Your result should be every line of the records below that contains the word "bacon".

Saved data entries:
══════════

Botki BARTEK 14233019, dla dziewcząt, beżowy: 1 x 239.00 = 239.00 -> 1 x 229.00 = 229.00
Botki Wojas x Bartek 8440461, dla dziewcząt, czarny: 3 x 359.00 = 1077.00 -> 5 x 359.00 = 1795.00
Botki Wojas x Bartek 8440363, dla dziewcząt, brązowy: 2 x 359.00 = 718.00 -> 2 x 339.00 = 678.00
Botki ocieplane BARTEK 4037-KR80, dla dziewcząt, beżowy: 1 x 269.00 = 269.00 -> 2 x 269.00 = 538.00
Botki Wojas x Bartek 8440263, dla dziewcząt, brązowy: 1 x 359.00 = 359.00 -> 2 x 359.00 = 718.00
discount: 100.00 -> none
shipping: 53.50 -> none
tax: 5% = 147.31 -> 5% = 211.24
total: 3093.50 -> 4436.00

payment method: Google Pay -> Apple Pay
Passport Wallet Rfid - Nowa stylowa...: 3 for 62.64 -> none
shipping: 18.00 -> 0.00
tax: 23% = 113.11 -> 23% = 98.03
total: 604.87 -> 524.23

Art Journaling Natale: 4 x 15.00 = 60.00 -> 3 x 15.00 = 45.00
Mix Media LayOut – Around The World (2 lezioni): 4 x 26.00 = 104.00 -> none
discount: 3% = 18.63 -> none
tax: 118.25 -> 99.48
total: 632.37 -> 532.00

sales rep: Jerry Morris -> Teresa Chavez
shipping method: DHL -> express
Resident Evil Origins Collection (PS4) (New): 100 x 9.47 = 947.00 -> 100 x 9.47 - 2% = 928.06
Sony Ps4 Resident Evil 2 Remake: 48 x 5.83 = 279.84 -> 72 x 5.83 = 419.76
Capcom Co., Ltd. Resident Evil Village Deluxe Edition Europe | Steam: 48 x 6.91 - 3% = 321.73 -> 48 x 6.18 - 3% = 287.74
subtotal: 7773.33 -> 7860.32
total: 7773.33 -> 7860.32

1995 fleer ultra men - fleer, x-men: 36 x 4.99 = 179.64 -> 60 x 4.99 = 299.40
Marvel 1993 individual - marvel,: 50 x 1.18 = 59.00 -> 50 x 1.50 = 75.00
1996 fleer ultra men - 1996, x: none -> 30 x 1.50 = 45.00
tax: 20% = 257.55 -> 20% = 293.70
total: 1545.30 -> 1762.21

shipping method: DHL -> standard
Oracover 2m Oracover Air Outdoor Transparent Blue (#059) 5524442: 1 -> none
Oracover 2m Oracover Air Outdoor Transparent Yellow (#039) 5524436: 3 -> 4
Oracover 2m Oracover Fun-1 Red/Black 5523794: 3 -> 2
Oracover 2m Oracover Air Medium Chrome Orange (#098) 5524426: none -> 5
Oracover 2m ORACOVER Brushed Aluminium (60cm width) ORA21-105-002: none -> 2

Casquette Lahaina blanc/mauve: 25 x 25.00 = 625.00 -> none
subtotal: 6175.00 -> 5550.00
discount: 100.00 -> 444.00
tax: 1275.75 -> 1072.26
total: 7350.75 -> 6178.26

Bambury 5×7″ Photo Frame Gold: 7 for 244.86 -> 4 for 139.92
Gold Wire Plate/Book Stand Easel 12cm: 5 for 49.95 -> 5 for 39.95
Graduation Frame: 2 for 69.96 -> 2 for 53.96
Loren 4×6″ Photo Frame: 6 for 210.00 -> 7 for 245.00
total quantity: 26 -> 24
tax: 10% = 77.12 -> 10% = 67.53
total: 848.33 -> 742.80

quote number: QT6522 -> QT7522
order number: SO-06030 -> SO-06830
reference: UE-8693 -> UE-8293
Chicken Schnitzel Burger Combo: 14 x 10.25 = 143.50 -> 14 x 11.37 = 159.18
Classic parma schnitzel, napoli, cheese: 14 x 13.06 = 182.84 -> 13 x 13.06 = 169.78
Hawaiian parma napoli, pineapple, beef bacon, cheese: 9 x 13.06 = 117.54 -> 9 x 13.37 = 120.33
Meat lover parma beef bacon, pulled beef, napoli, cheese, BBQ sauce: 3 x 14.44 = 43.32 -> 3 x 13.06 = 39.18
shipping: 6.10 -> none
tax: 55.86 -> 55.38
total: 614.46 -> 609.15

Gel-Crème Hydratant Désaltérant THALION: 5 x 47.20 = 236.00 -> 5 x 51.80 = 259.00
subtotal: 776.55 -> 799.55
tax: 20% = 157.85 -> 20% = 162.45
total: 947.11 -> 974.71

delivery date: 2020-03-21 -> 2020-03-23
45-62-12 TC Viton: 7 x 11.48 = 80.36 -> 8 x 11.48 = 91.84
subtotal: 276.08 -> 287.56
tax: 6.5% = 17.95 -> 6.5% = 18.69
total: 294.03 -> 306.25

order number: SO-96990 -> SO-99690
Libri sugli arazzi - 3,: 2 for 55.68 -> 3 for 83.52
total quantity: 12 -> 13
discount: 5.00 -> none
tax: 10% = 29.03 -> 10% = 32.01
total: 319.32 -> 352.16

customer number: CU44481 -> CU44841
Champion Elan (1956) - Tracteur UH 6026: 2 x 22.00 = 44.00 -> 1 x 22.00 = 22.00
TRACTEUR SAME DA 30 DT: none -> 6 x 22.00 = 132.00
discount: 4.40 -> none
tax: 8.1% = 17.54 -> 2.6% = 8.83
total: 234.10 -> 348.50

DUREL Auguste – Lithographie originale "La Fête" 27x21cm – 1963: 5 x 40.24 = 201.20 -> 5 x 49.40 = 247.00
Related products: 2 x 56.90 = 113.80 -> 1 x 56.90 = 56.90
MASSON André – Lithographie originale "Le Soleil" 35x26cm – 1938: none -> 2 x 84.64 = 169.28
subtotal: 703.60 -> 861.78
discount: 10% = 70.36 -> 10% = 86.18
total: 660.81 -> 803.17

══════════

§ **Exercise answer**
Hawaiian parma napoli, pineapple, beef bacon, cheese: 9 x 13.06 = 117.54 -> 9 x 13.37 = 120.33
Meat lover parma beef bacon, pulled beef, napoli, cheese, BBQ sauce: 3 x 14.44 = 43.32 -> 3 x 13.06 = 39.18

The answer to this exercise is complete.